Bradbury commented: “There are a large number of cell and gene therapies in development that will form a future wave of marketed therapies requiring larger scale manufacturing. We may, therefore, see manufacturing bottlenecks in the future, especially in viral vector manufacturing and slow processing, and as such there will be a significant demand for related services.”

COVID-19 is also having a transformative effect on pharma, and Fiona Barry, Associate Editor at PharmSource GlobalData explored the direct and indirect benefits to the CDMO sector.

She highlighted that COVID-19 vaccine developers are signing ‘outsourcing agreements with CMOs at an unprecedented rate’ in response to the global demand for billions of vaccine doses. Consequently, infectious disease has displaced oncology as the leading therapeutic area for contract manufacturing service agreements.

According to the GlobalData Pharma Intelligence Center, pharma companies have publicly disclosed 42 contract manufacturing service agreements for 26 unique pipeline COVID-19 vaccines.

Vaccine developers are choosing to partner with CMOs close to their domestic nations, with the US, UK and Germany proving the most popular supplier locations.

According to Barry, most contract manufacturing service agreements are for recombinant vector vaccines, followed by subunit vaccines. This is despite the fact that mRNA vaccines are the most prevalent among the top COVID-19 vaccines.

“There are extremely few mRNA outsourcing agreements relative to the number of mRNA candidates because of the novelty of this unproven technology. Few CMOs have the capability to produce APIs for mRNA vaccines, and many COVID-19 mRNA dose manufacturing sponsors are opting to partner with Big Pharma rather than outsource this work to CMOs,” commented Barry.
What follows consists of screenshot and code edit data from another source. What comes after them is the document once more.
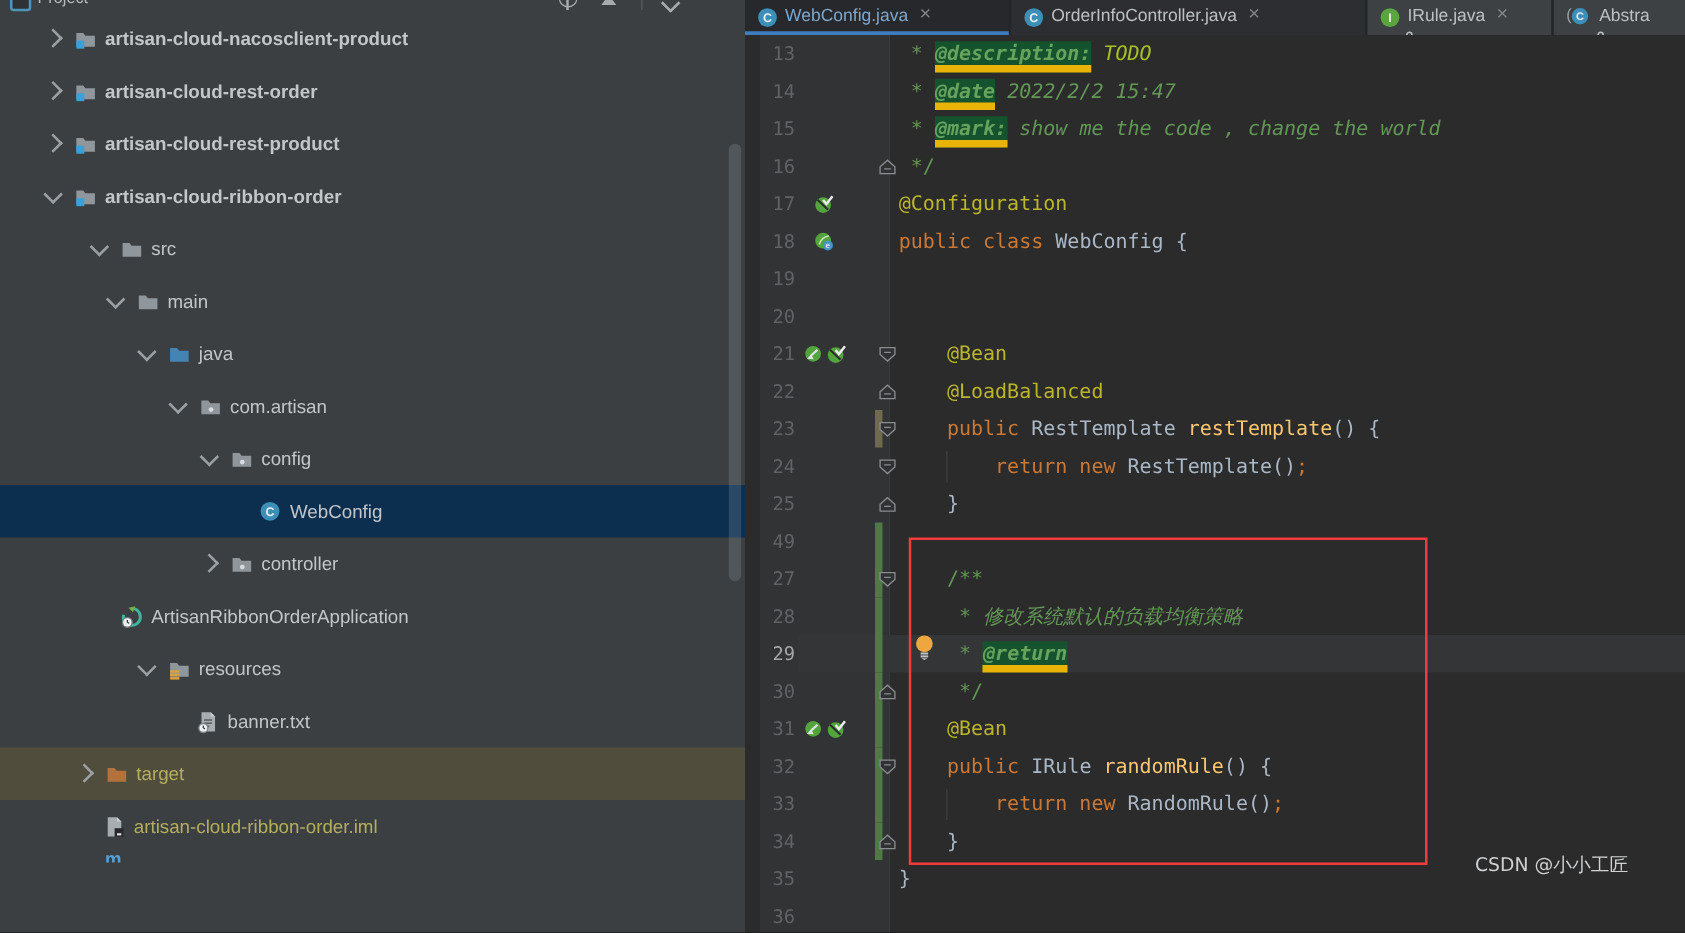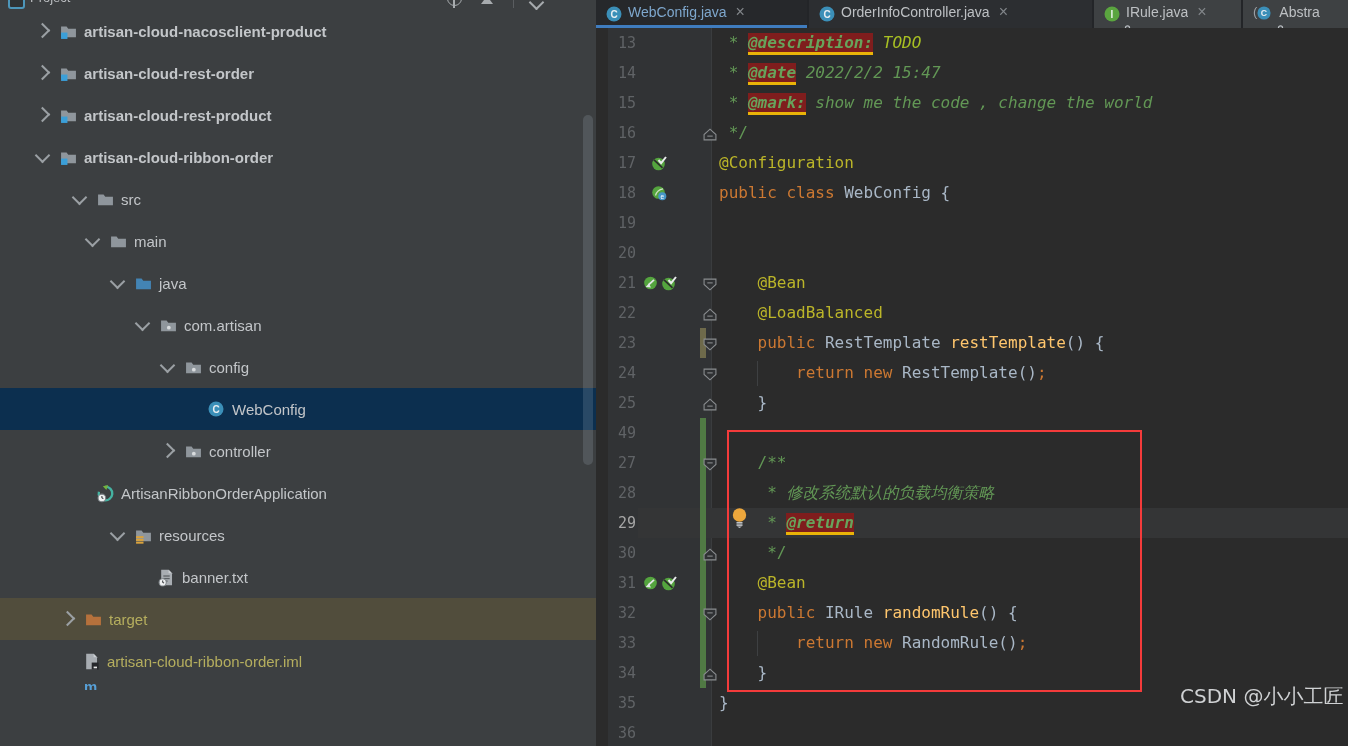"@description:" .c-tag { background: #7f1d1d -> #14532d; border-bottom: 3px solid #eab308 -> 6px solid #eab308 }
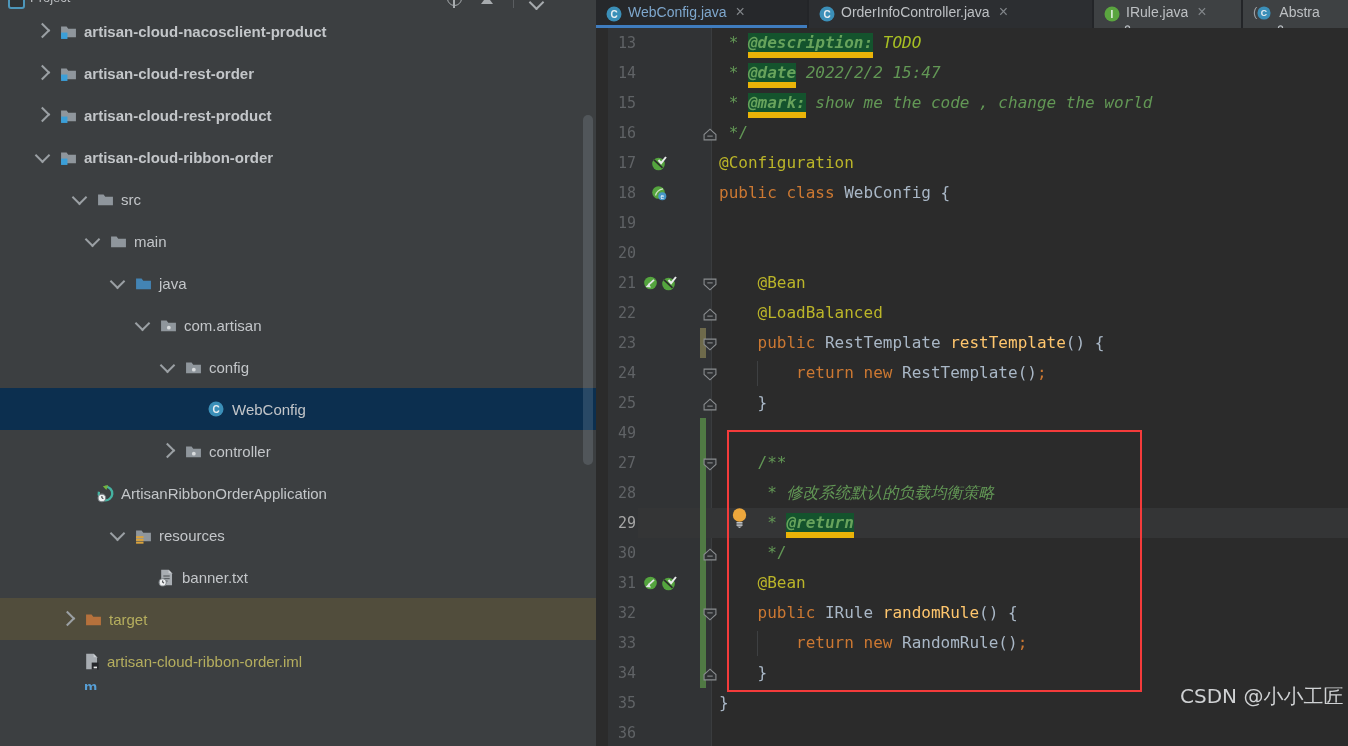"CSDN @小小工匠" .watermark { font-size: 20px -> 15px }
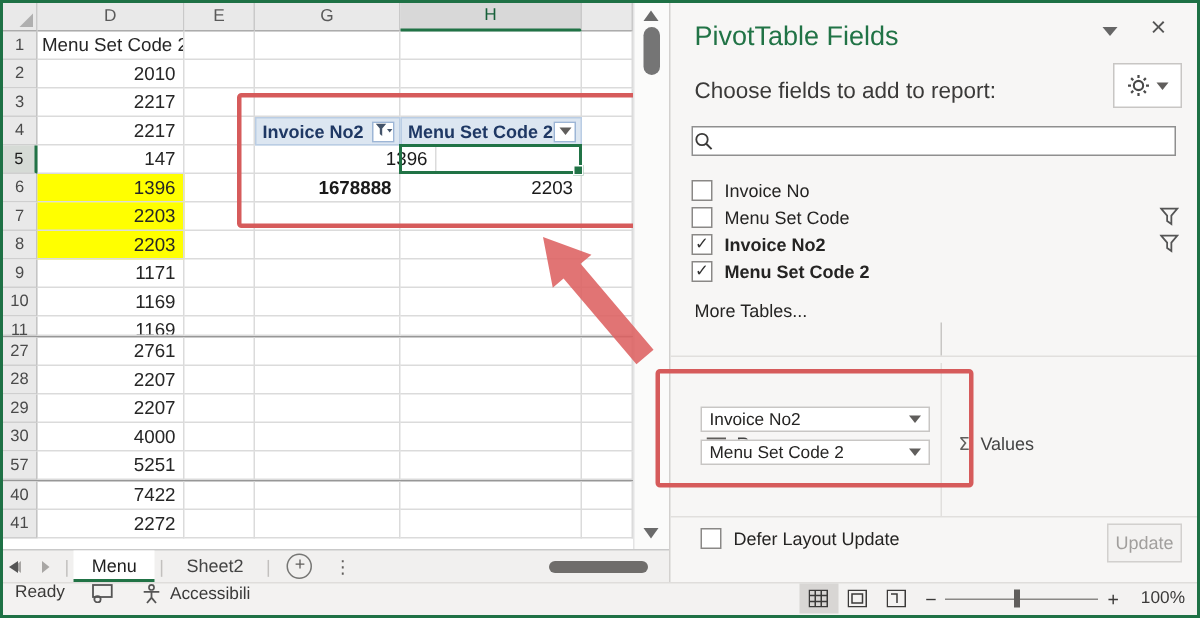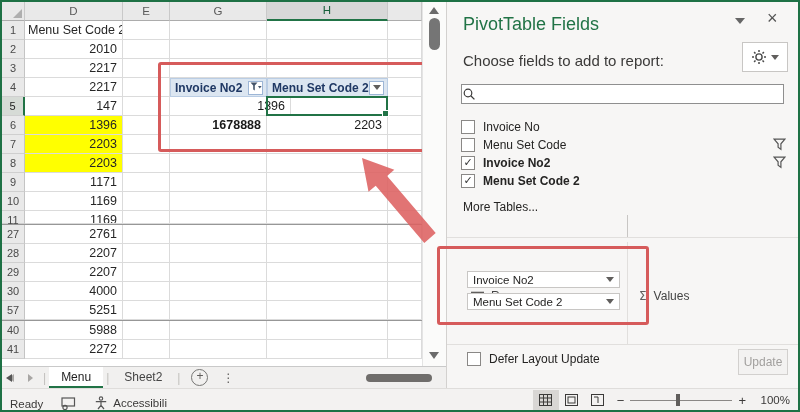"5988" div.c { text: 5988 -> 7422 }
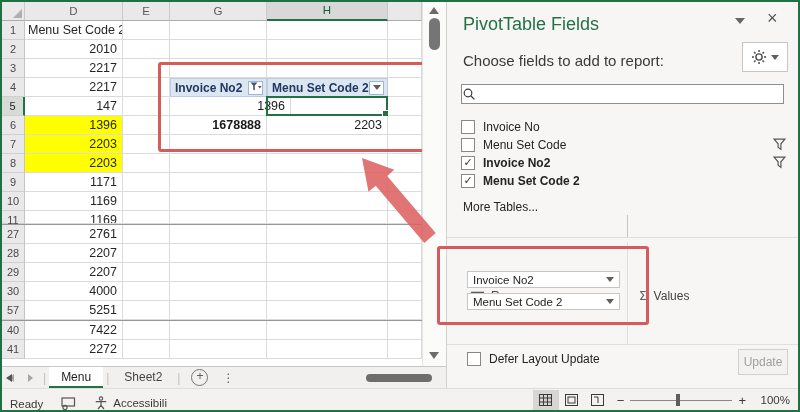"Ready" #statusbar { align-items: flex-end -> flex-start }
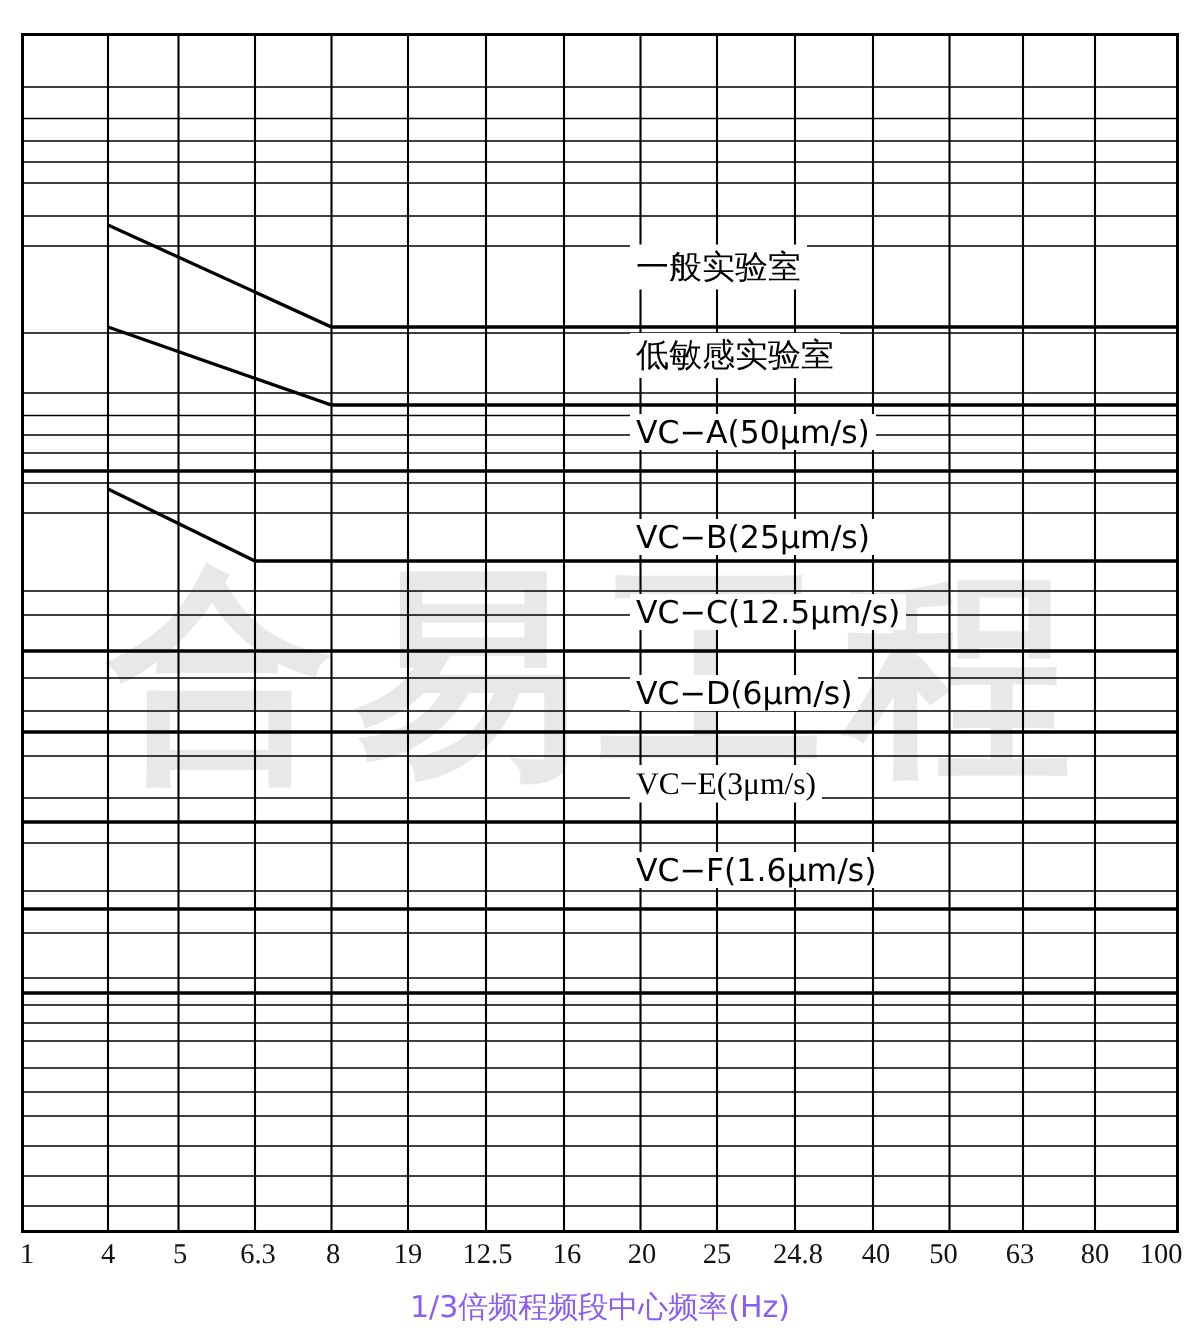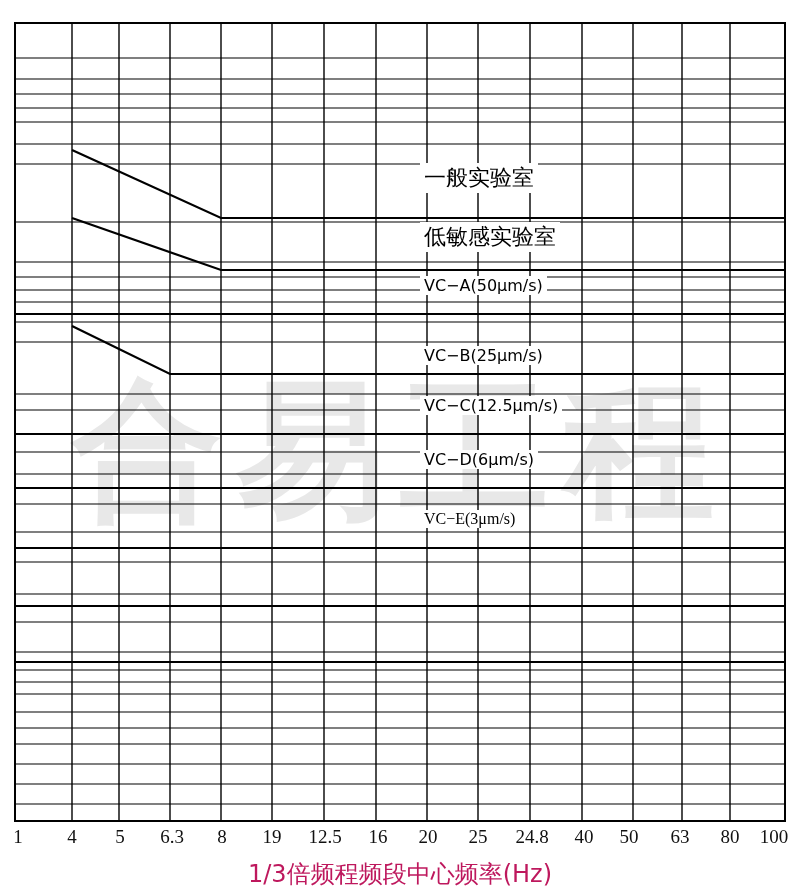"VC−A(50μm/s)" .band-label { font-size: 16px -> 21px }
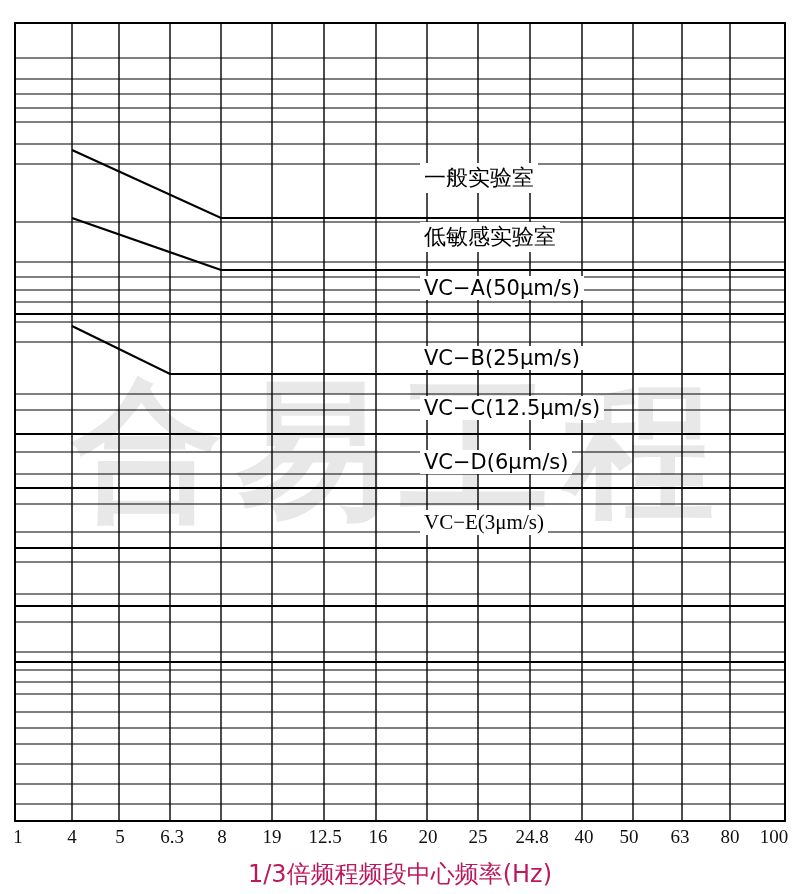"VC−F(1.6μm/s)" div.band-label { html: none -> <div>VC−F(1.6μm/s)</div> }
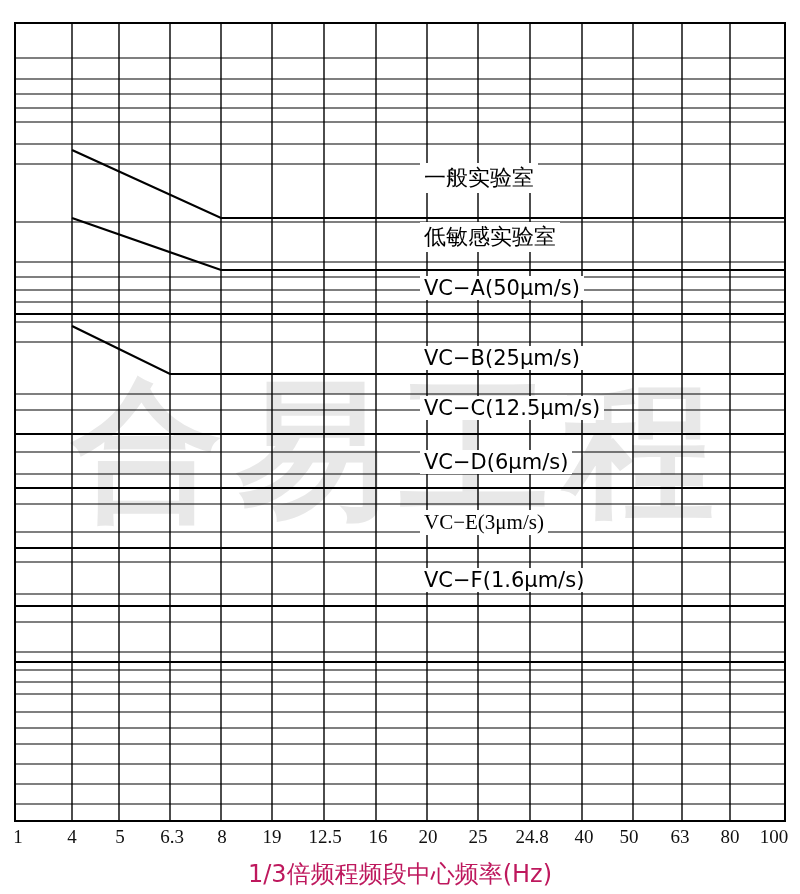"1/3倍频程频段中心频率(Hz)" .xcaption { color: #be185d -> #8b5cf6; font-size: 24px -> 20px }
Operation Warp Speed, the $10-billion initiative funded by the US federal government scheme, and the European Commission’s Emergency Support Instrument are two chief drivers of advanced vaccine manufacturing. Both initiatives have selected a number of promising vaccine candidates to manufacture in the hundreds of millions of doses scale.

Finally, an indirect effect of the pandemic is the drive to free up internal capacity at Big Pharma, with outsourcing of some existing products; for example, Pfizer is outsourcing many internally manufactured drugs to CMOs.